> ACTION ITEM
In the entries that follow, how many lines contain "Mesin"? Answer with the number only.

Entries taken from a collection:
+ + + + + + +

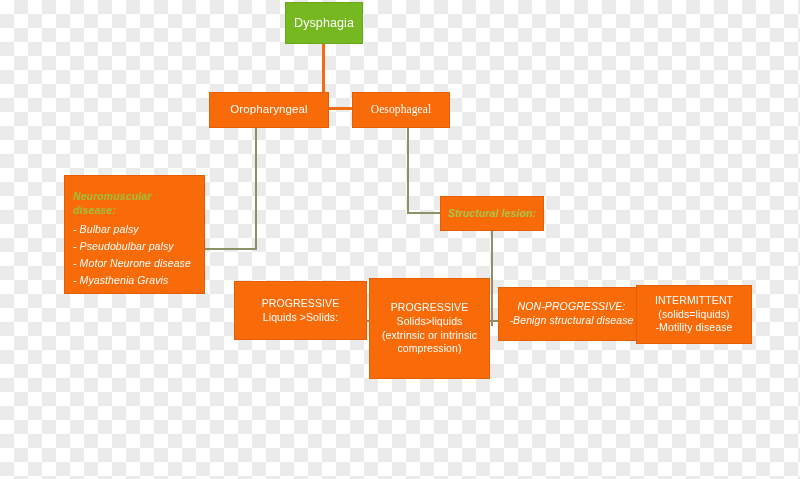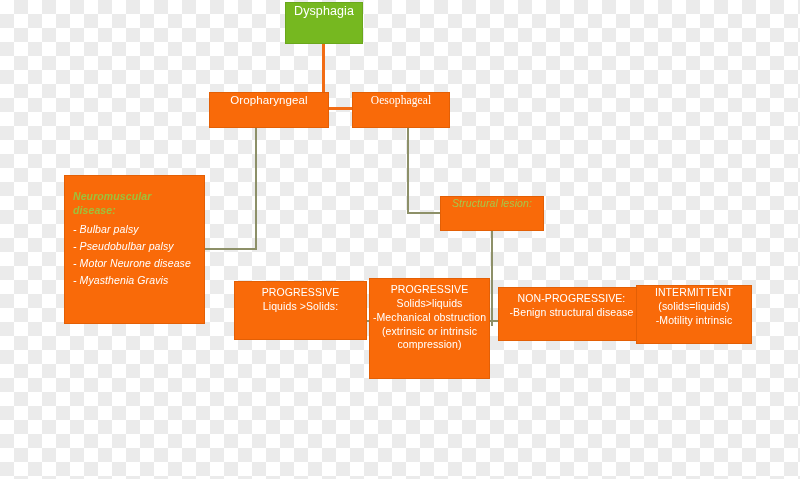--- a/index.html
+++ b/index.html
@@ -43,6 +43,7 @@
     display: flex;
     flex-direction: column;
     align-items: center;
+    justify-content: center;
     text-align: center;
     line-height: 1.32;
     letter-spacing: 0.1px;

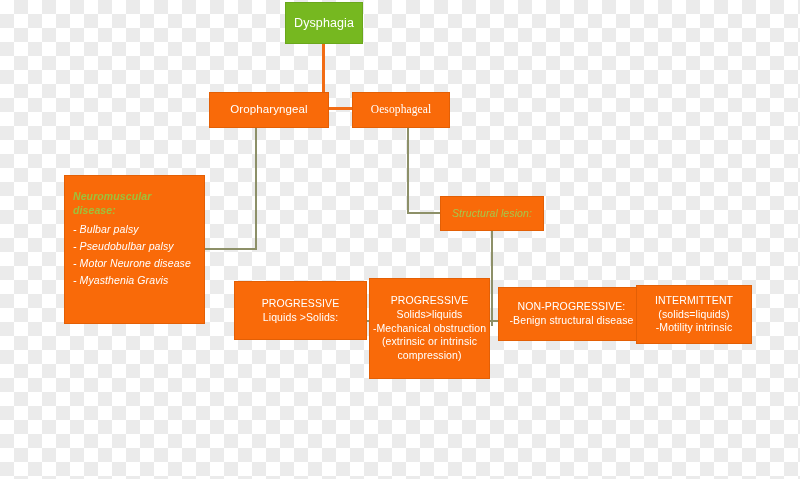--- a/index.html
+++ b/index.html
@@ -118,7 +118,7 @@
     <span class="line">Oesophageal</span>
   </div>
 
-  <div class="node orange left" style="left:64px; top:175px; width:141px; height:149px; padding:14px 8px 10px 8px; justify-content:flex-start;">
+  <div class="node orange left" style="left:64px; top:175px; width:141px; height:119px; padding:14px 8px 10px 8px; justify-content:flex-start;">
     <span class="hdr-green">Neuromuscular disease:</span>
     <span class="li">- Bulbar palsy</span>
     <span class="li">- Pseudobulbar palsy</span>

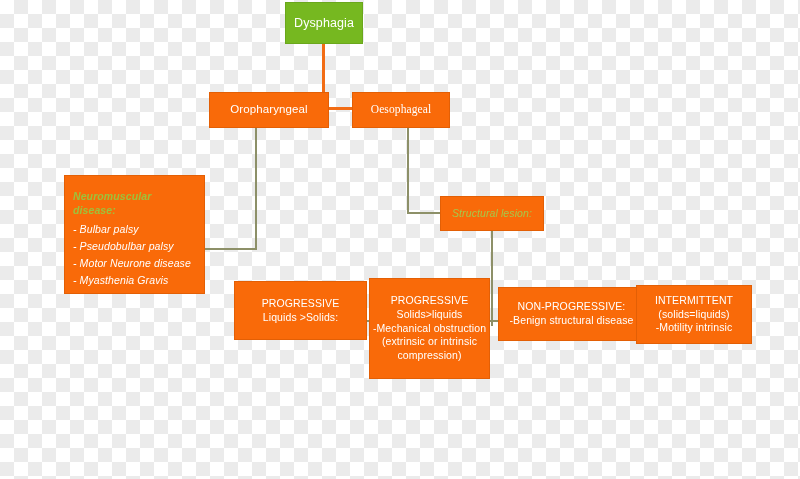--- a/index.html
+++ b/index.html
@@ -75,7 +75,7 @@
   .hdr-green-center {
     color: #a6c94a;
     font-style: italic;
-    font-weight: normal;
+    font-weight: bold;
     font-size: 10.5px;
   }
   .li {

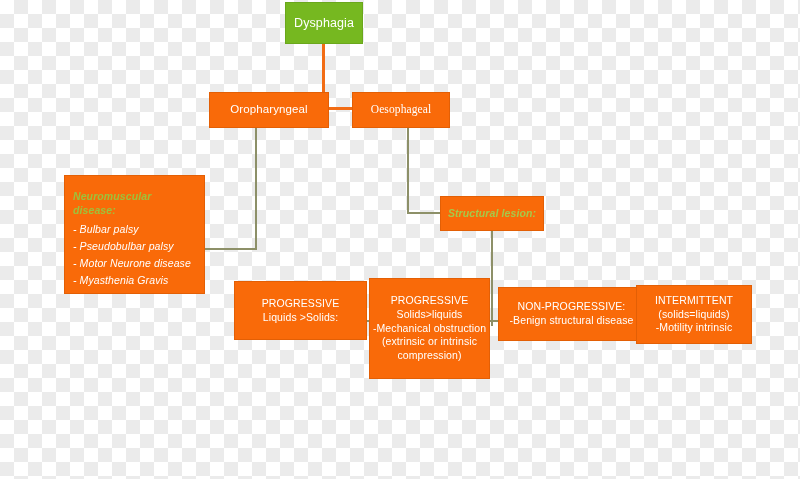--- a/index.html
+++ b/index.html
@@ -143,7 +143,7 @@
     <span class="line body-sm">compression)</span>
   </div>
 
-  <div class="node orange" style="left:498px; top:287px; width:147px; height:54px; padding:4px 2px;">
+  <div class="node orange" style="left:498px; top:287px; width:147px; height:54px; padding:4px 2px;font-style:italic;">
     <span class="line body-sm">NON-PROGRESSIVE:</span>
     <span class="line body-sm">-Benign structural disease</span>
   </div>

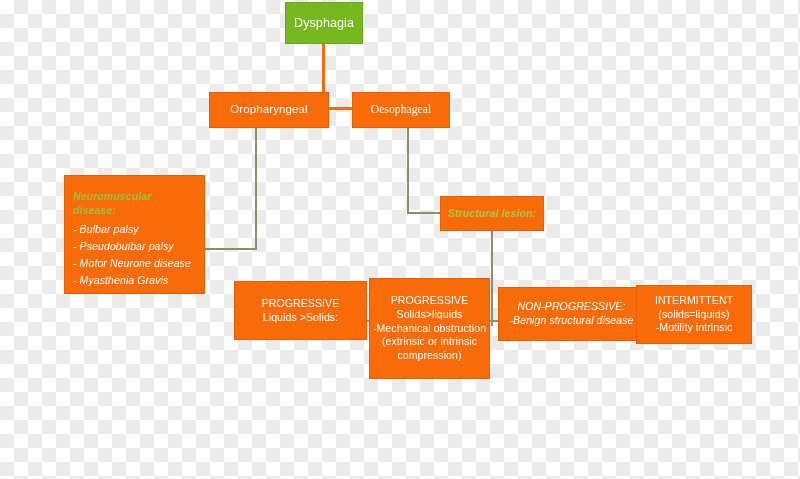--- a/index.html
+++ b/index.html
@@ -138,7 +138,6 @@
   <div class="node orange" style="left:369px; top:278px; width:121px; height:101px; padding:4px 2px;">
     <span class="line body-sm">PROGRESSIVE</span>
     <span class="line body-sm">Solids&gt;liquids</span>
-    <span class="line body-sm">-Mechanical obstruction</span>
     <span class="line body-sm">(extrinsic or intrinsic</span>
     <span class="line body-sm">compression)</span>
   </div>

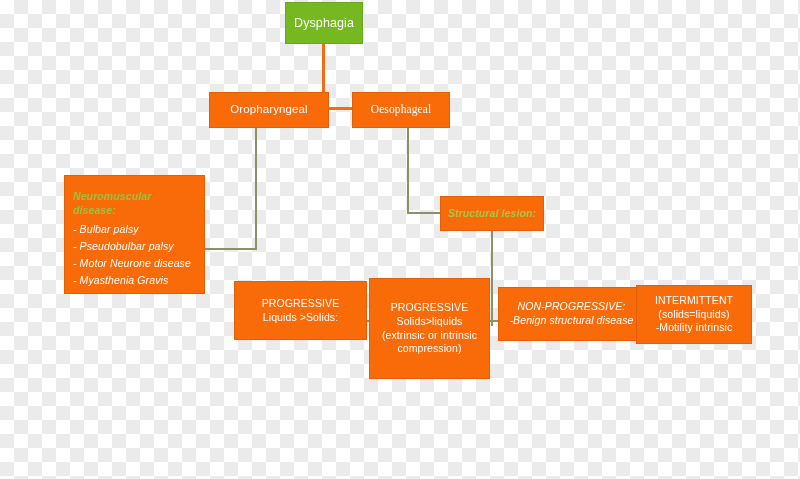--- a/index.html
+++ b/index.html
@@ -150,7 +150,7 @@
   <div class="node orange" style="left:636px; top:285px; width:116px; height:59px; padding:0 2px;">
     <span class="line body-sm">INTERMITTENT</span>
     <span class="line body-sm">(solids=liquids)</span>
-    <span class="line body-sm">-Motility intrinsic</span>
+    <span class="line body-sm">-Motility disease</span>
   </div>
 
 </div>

+ + + + + + +

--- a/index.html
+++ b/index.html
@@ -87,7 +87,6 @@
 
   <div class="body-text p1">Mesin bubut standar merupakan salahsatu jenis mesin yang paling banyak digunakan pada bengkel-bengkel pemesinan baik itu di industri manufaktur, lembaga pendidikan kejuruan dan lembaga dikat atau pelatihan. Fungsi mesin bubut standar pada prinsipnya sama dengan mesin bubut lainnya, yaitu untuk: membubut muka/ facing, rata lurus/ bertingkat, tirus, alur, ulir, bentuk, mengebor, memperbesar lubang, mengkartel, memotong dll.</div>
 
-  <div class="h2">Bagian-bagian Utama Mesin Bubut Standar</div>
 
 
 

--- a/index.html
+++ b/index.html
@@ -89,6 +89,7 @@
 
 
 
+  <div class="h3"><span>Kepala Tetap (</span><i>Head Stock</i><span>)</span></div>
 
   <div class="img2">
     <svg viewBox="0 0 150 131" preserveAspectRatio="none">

+ + + + + + +

> OUTPUT BELOW
2